A combustion reaction is a type of chemical reaction where a substance combines with oxygen to produce heat and light. In this context, organic compounds like propyne, propylene, and propane are combusted, resulting in products such as carbon dioxide (\(\mathrm{CO}_{2}\)) and water (\(\mathrm{H}_{2}\mathrm{O}\)).

Combustion reactions are exothermic, which means they release heat. This release of energy makes them important for generating energy and heat. The balanced chemical equations for combustion reactions provide the basis to calculate heat energy changes. Knowing exactly how these substances react with oxygen helps in determining how much heat they can produce, which is vital in efficiency analysis.

Heat Evolved per Unit Mass

Calculating the heat evolved per unit mass is crucial to understanding how efficient a fuel is, specifically when comparing different substances. This involves determining how much heat is released when a specific mass of a substance combusts.

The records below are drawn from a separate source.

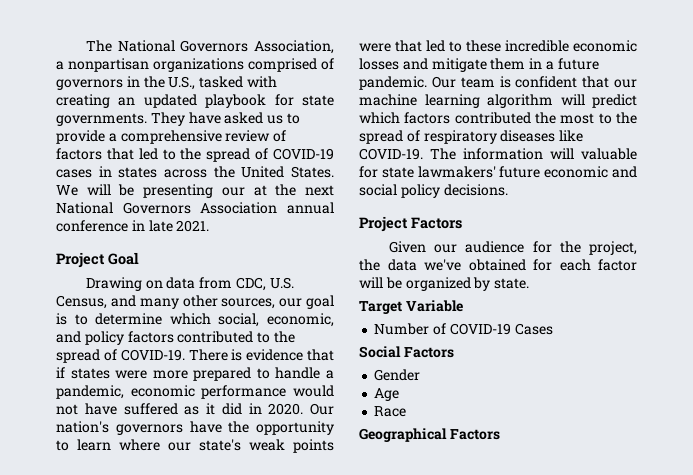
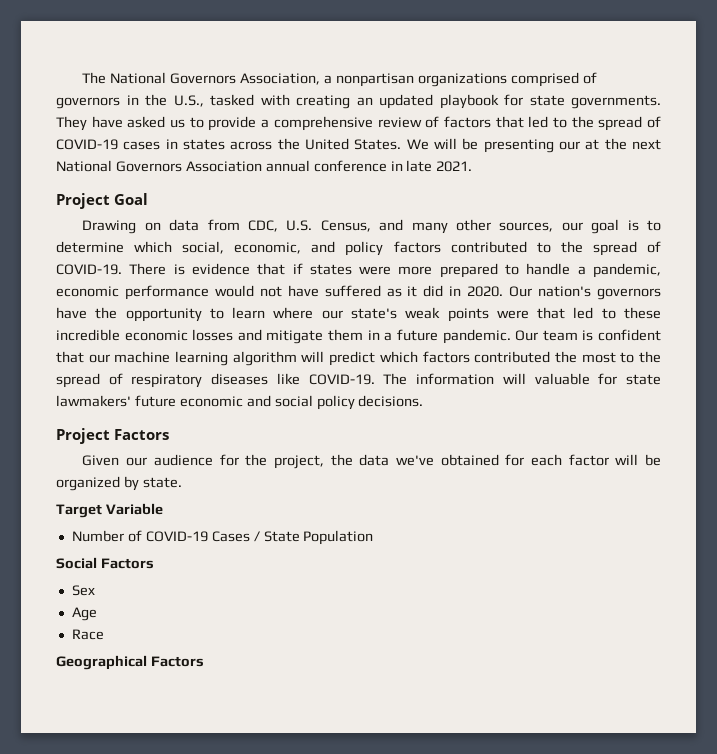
- Number of COVID-19 Cases
+ Number of COVID-19 Cases / State Population
- Gender
+ Sex

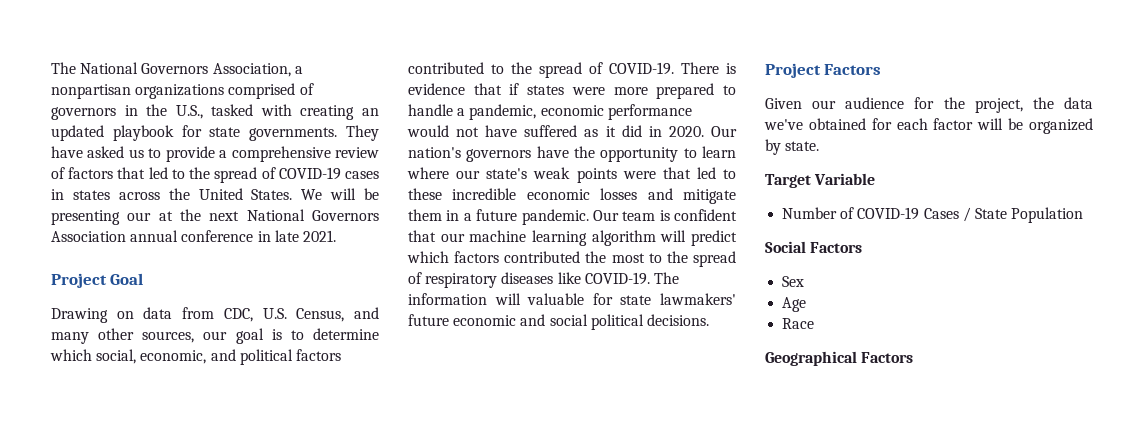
- Drawing on data from CDC, U.S. Census, and many other sources, our goal is to determine which social, economic, and policy factors contributed to the spread of COVID-19.
+ Drawing on data from CDC, U.S. Census, and many other sources, our goal is to determine which social, economic, and political factors contributed to the spread of COVID-19.
- The information will valuable for state lawmakers' future economic and social policy decisions.
+ The information will valuable for state lawmakers' future economic and social political decisions.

To accomplish this, it is necessary to know the enthalpy change per mole of the substance and then apply it to a determined mass, such as 1 kilogram.

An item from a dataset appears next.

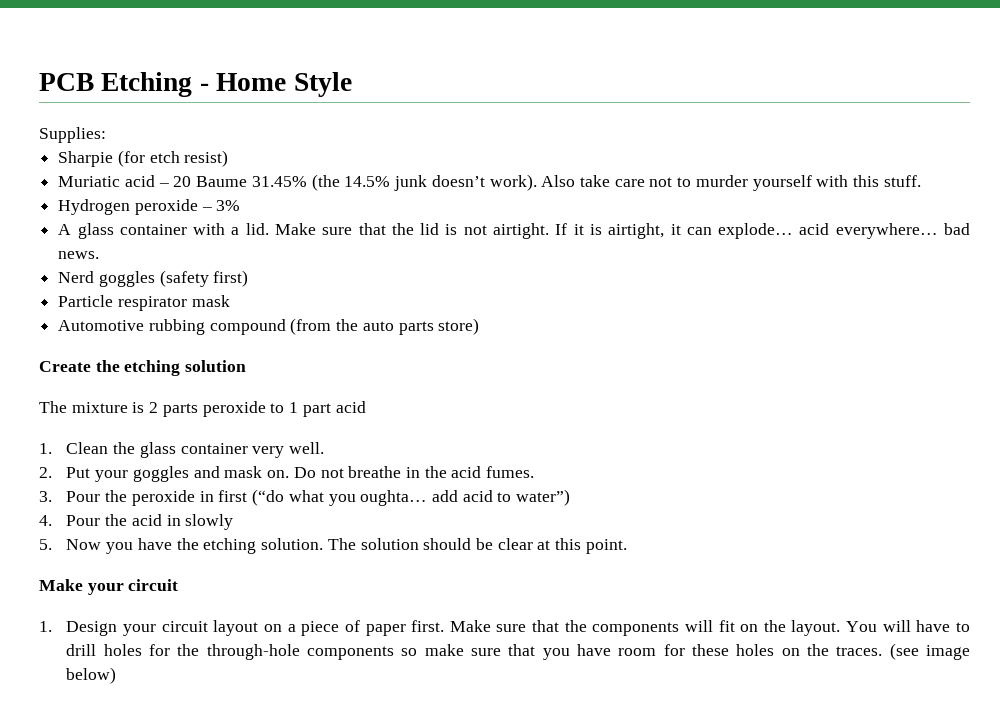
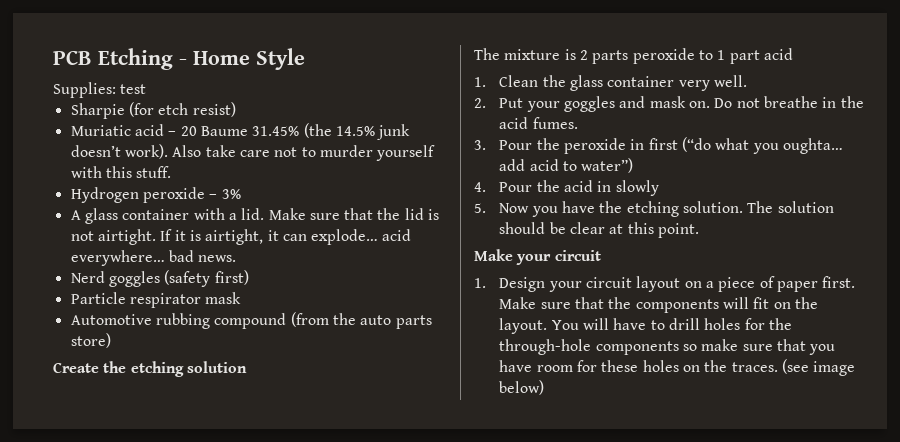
- Supplies:
+ Supplies: test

This exercise compares propyne, propylene, and propane. The computations show the heat energy released from 1 kilogram of each substance. Through such comparison, you can identify which substance produces the most energy per mass unit. This metric is highly valuable in industrial applications where cost efficiency is linked to the energy output from fuel.

Molar Mass Calculation

Molar mass calculation is a fundamental skill in chemistry that involves adding the atomic masses of all atoms in a molecule. This calculation is necessary to convert between grams and moles, allowing the determination of how many moles are in a given mass. For instance, when you know the mass of propyne, propylene, or propane, you can compute the number of moles by dividing the mass by the molar mass.

This conversion is pivotal when comparing heat evolved per unit mass because it links the enthalpy change calculated per mole to a definite quantity of substance. Understanding molar mass calculations ensures accuracy in chemical computations and energy comparisons across different fuels or substances in various chemical contexts.